Bei der Trauerfeier stammelte ich ein Kauderwelsch aus irgendwelchen Floskeln zusammen, sprich, wie sehr er uns allen – und vor allem mir - fehlen würde, was für ein toller, herzlicher und offener Mensch er doch gewesen war, dass er natürlich viel zu früh und überraschend aus unserer Mitte gerissen worden war und so weiter und so fort. Die Weiber heulten - diese Schlampen; so auch meine Lohnbuchhalterin, und das nicht zu knapp, es grenzte beinahe an Hysterie, wie sie so zügellos Rotz und Wasser laufen liess.

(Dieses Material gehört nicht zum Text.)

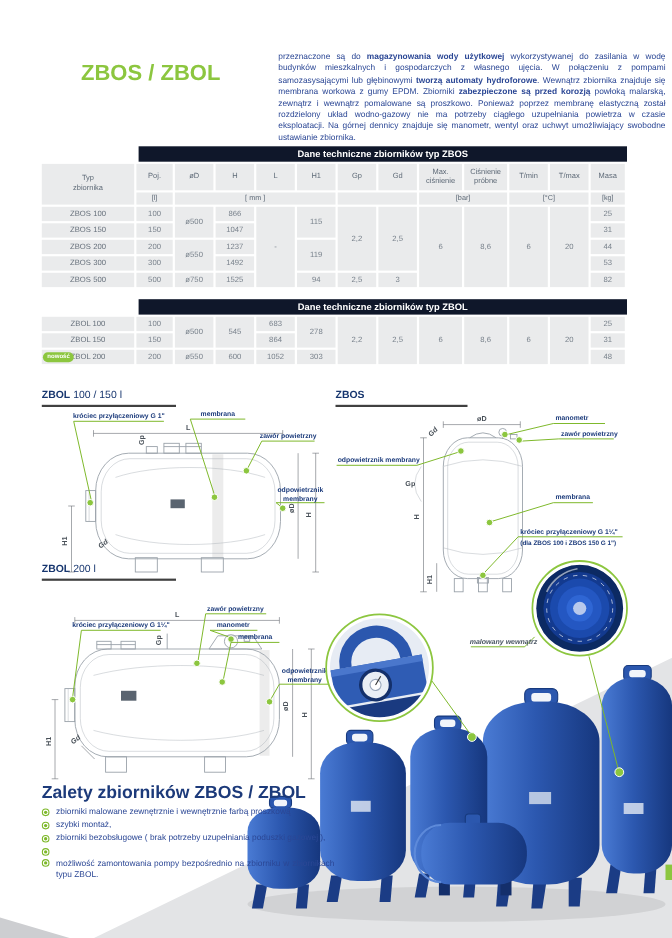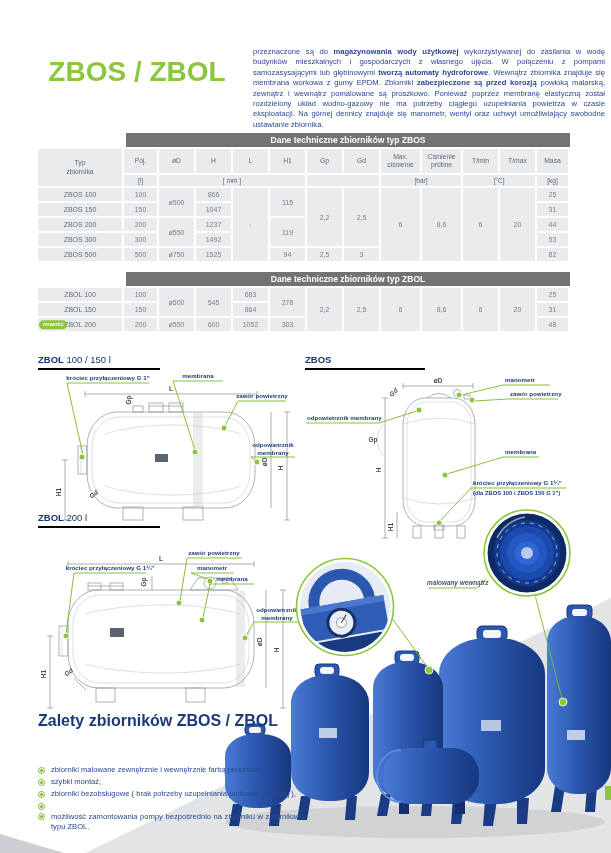"ZBOS / ZBOL" .big-title { font-size: 28px -> 20px }
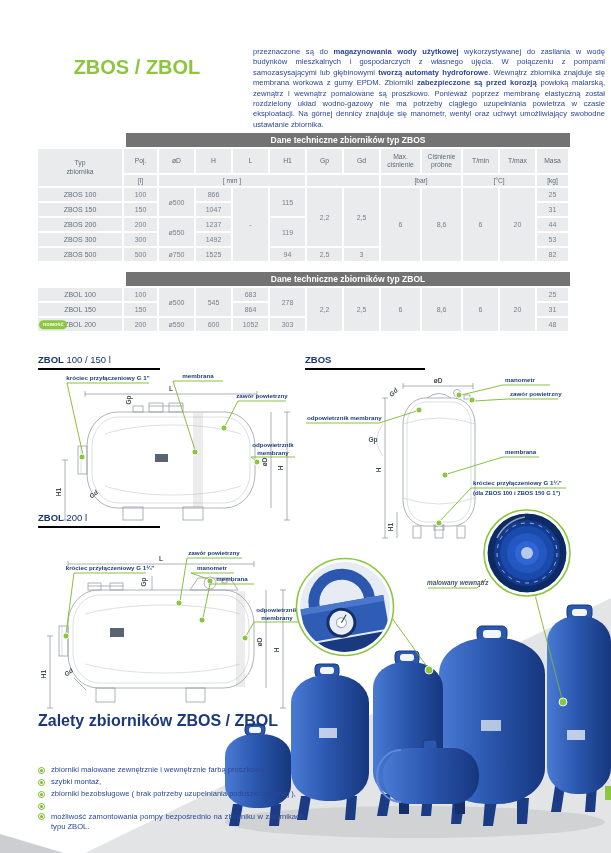"Dane techniczne zbiorników typ ZBOS" .band { background: #737373 -> #0f172a }
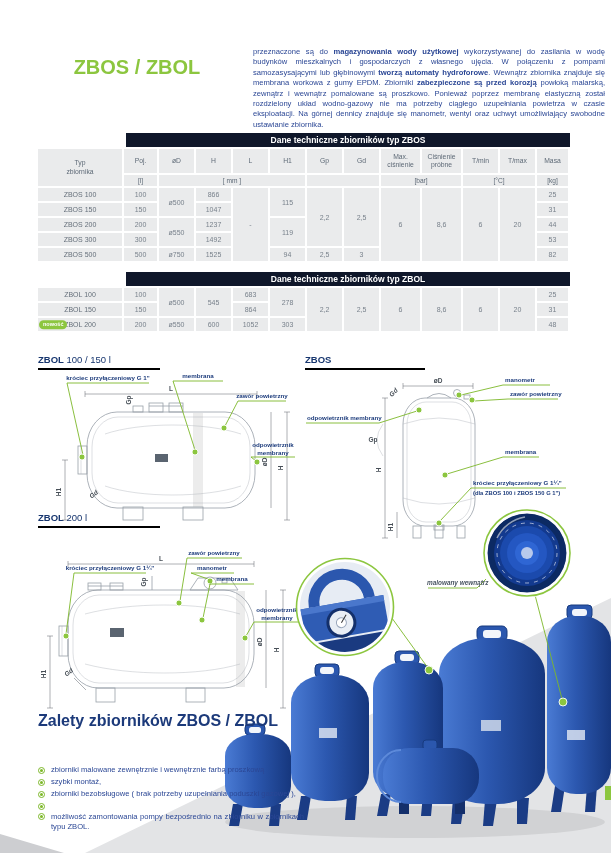"ZBOL 100 / 150 l" .dh { border-bottom: 2px solid #000000 -> 2px solid #404040 }
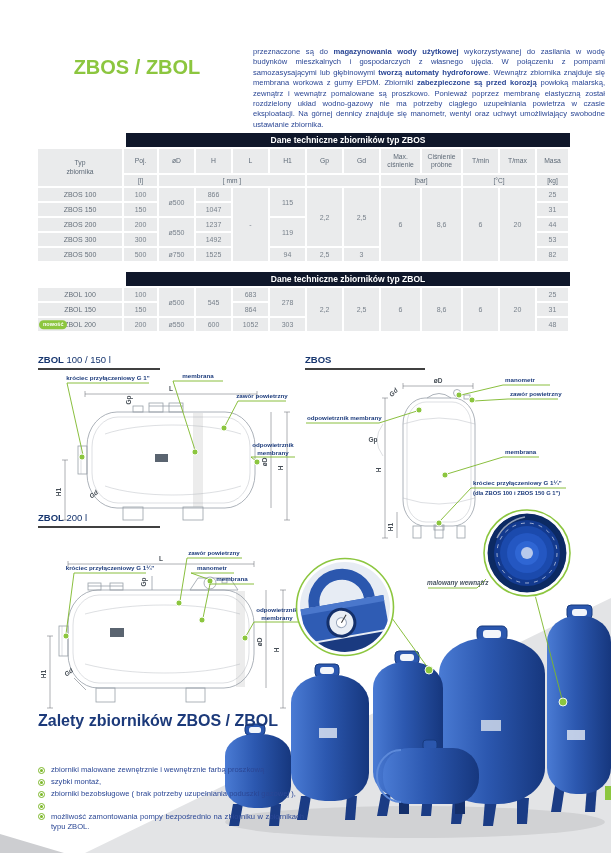"zbiorniki malowane zewnętrznie i" .zal-list { margin-top: 32px -> none }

So oft ich ihr in den darauf folgenden Tagen zufällig im Gebäude über den Weg lief, betrachtete sie mich, als wäre ich ihr Gynäkologe, und uns verbände ein unangenehmes, peinliches Geheimnis, das bitte schön auch geheim bleiben sollte; anfangs grüsste sie mich noch knapp im Vorübergehen, bald stellte sie auch das ein. Alles war wieder wie gehabt. Einen Monat darauf wurde ich befördert. Man unterstellte mir die Lohnbuchhaltung.